### Exercise prompt
Within the entries underneath, how many lines include the string "Code"? State only the number.

§

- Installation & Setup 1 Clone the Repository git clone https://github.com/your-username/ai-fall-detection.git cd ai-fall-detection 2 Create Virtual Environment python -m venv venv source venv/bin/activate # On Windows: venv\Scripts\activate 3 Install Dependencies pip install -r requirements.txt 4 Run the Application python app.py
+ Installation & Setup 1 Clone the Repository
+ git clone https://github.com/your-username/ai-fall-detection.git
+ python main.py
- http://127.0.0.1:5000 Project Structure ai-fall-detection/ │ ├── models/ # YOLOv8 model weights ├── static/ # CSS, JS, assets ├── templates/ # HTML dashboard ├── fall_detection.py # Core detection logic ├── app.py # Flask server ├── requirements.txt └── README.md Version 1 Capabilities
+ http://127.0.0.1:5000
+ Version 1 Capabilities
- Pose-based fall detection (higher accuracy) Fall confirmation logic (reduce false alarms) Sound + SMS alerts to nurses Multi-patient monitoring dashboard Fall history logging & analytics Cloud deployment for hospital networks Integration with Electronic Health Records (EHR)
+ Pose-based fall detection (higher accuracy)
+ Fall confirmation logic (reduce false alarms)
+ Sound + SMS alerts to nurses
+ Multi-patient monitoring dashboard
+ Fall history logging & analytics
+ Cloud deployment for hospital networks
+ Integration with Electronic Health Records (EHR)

§

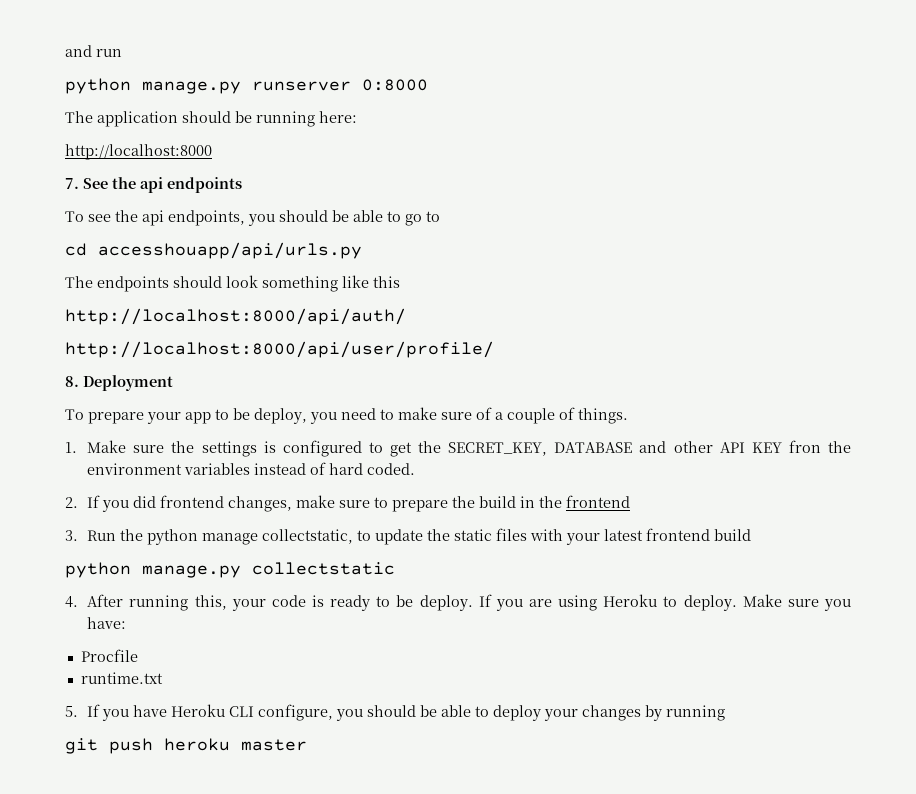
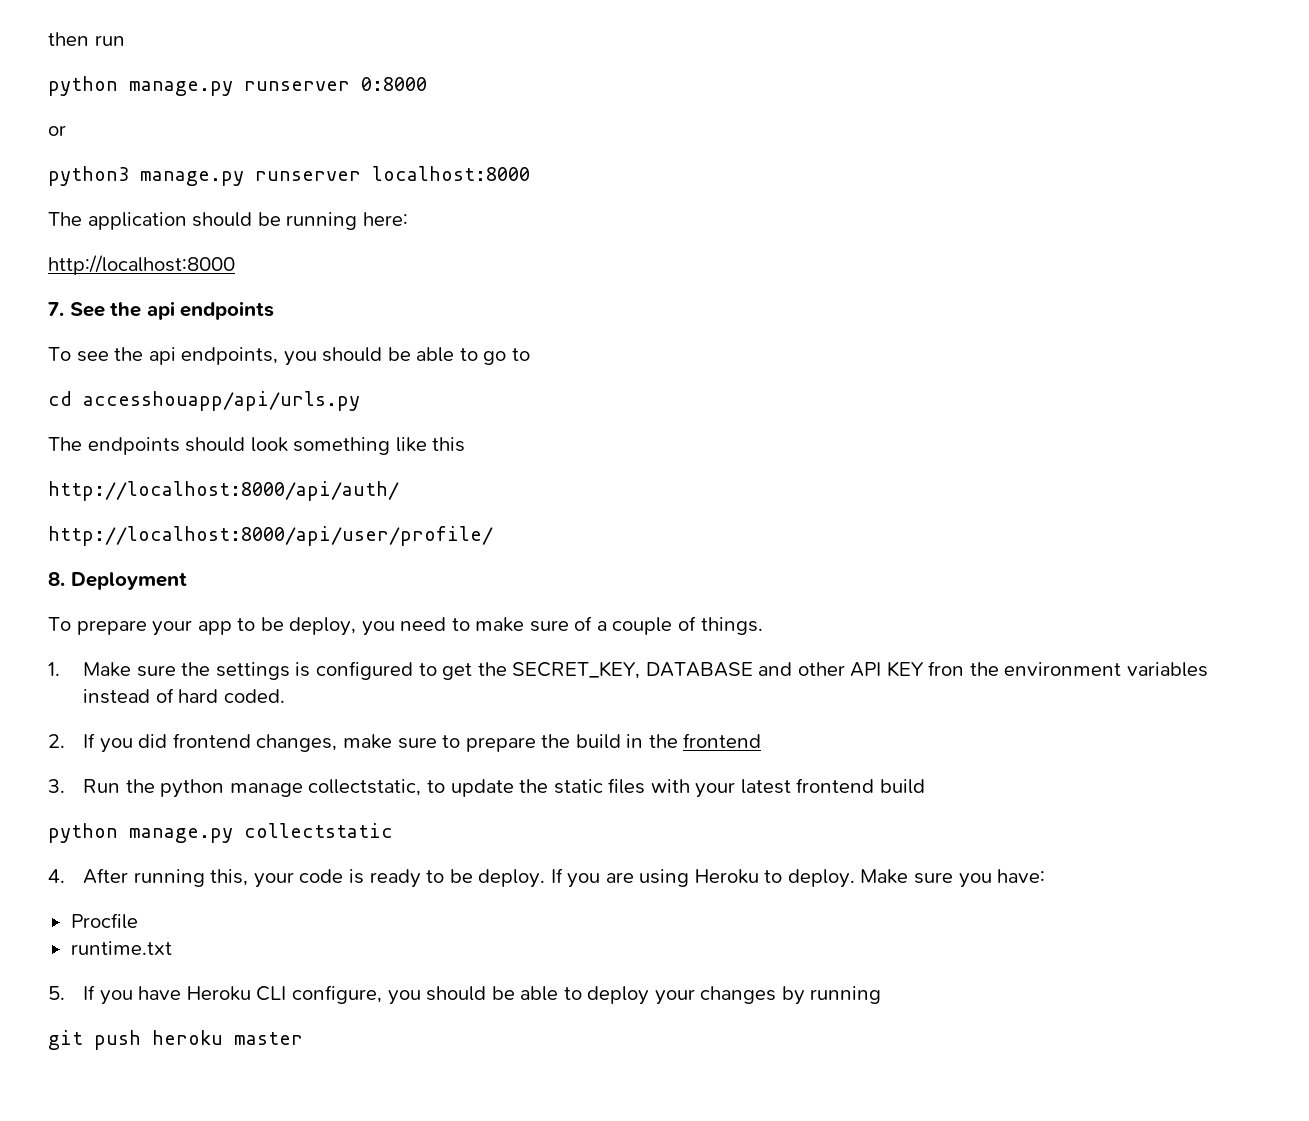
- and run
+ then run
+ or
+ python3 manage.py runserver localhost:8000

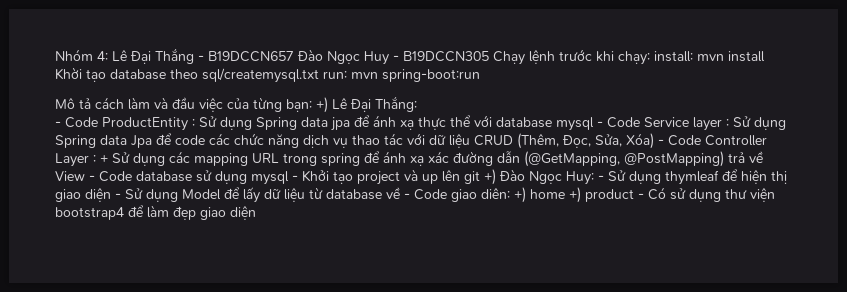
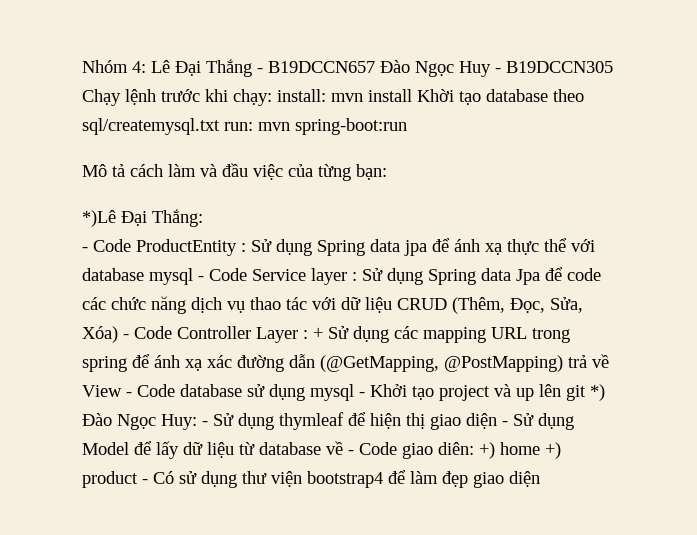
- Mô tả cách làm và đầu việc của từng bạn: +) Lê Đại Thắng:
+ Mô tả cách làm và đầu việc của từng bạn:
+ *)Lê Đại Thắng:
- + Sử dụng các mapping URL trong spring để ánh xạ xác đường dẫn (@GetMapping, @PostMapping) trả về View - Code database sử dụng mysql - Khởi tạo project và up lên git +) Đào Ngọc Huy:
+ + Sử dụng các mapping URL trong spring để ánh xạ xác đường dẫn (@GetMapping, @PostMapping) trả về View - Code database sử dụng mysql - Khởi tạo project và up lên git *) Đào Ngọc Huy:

§

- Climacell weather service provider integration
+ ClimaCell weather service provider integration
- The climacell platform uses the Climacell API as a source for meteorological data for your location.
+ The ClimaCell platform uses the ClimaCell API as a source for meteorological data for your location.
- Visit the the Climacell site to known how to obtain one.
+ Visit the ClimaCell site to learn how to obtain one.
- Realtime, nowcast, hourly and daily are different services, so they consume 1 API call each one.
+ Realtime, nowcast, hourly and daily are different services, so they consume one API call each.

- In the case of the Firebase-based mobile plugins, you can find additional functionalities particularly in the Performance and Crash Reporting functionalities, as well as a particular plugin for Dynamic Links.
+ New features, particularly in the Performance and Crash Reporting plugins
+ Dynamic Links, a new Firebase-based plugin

§

### Output
2